╔══

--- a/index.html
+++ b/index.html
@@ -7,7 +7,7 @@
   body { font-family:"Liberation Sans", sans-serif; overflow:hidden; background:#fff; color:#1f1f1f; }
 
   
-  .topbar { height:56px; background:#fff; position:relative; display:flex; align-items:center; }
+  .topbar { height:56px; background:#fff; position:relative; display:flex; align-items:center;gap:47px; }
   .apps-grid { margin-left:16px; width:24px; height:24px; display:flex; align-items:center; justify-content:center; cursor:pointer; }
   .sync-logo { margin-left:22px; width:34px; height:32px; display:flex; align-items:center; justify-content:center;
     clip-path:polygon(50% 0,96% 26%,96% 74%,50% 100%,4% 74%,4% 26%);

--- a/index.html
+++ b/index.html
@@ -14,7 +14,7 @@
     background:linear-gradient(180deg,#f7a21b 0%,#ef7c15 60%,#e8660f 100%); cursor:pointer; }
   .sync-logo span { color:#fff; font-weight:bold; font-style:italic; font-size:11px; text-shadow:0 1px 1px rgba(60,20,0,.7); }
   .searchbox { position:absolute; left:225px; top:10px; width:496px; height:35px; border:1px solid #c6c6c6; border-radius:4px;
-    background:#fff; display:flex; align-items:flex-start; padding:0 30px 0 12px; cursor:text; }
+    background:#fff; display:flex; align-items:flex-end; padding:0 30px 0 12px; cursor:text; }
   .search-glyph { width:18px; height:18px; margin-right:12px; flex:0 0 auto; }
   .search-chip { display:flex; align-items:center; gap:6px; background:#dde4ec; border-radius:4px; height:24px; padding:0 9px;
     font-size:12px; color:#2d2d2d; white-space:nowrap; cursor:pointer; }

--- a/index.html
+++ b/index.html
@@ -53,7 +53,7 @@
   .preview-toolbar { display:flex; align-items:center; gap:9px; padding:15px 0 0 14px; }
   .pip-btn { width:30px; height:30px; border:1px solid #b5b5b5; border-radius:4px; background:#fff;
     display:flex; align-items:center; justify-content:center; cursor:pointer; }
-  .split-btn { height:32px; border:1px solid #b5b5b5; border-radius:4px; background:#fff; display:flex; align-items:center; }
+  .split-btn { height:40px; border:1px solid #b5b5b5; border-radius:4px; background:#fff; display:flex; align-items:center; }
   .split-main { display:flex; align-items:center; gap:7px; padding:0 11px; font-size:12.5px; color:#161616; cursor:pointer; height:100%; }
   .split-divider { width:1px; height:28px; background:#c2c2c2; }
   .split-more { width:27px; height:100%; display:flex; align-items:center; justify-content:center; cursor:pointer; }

╚══
╔══

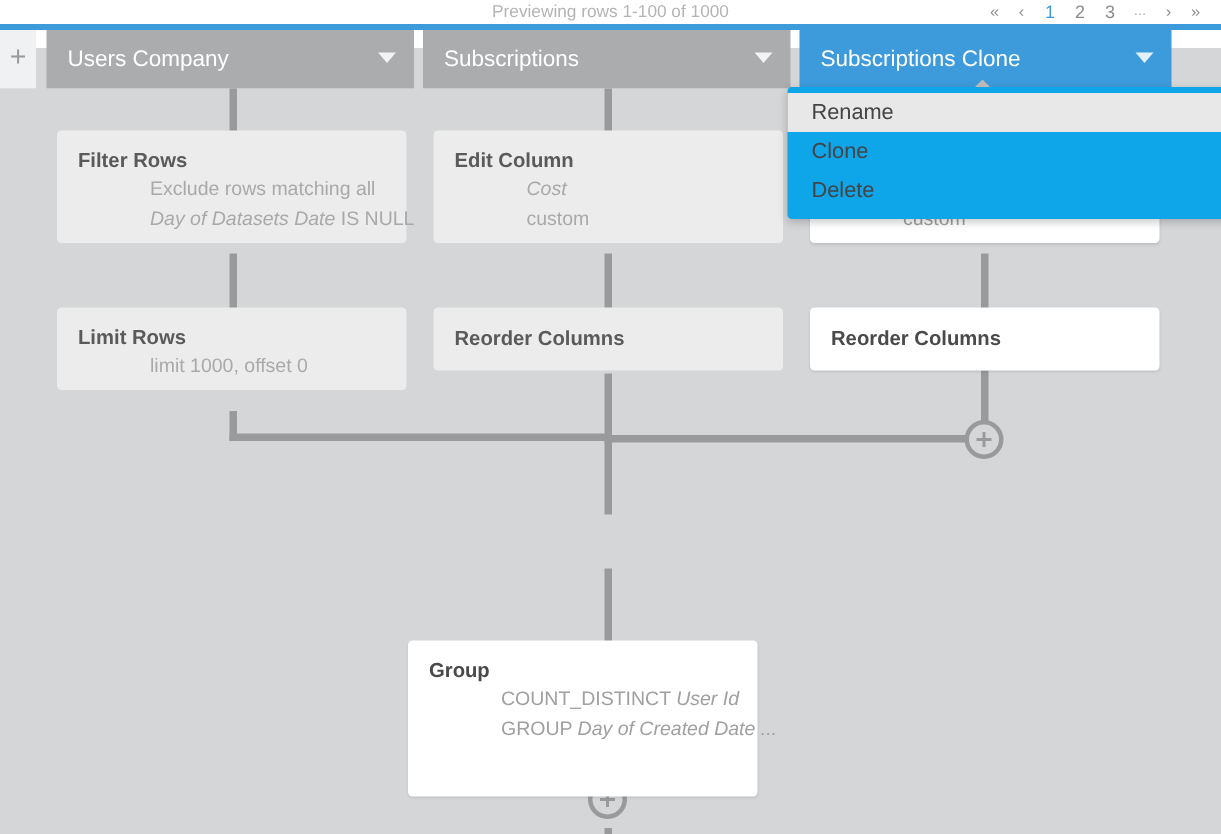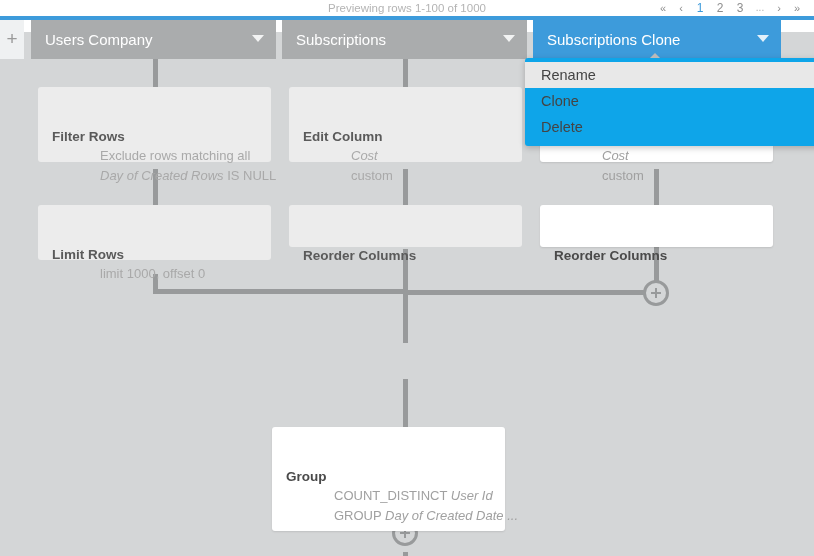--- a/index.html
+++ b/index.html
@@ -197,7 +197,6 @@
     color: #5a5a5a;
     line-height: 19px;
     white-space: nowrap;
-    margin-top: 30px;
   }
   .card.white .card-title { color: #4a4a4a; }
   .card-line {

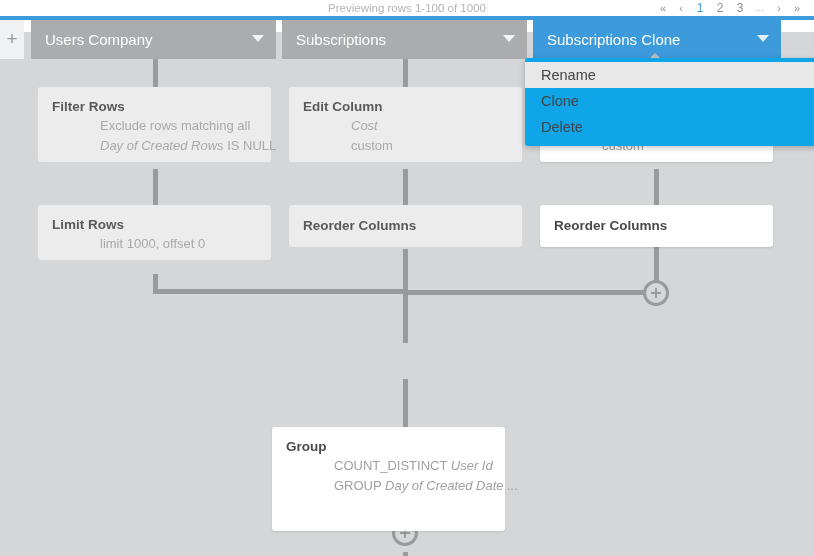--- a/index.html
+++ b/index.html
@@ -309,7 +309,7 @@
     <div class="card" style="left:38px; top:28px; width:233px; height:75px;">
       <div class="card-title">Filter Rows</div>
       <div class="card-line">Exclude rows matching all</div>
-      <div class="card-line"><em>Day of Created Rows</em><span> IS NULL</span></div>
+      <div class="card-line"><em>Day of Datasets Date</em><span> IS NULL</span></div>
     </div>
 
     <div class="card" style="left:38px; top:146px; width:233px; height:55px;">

╚══

YOUR INSTRUCTIONS
Find the word "style" in the listing above, then copy each line where it turns up.

WRITTEN SOLUTION
   .sync-logo span { color:#fff; font-weight:bold; font-style:italic; font-size:11px; text-shadow:0 1px 1px rgba(60,20,0,.7); }
     <div class="card" style="left:38px; top:28px; width:233px; height:75px;">
     <div class="card" style="left:38px; top:146px; width:233px; height:55px;">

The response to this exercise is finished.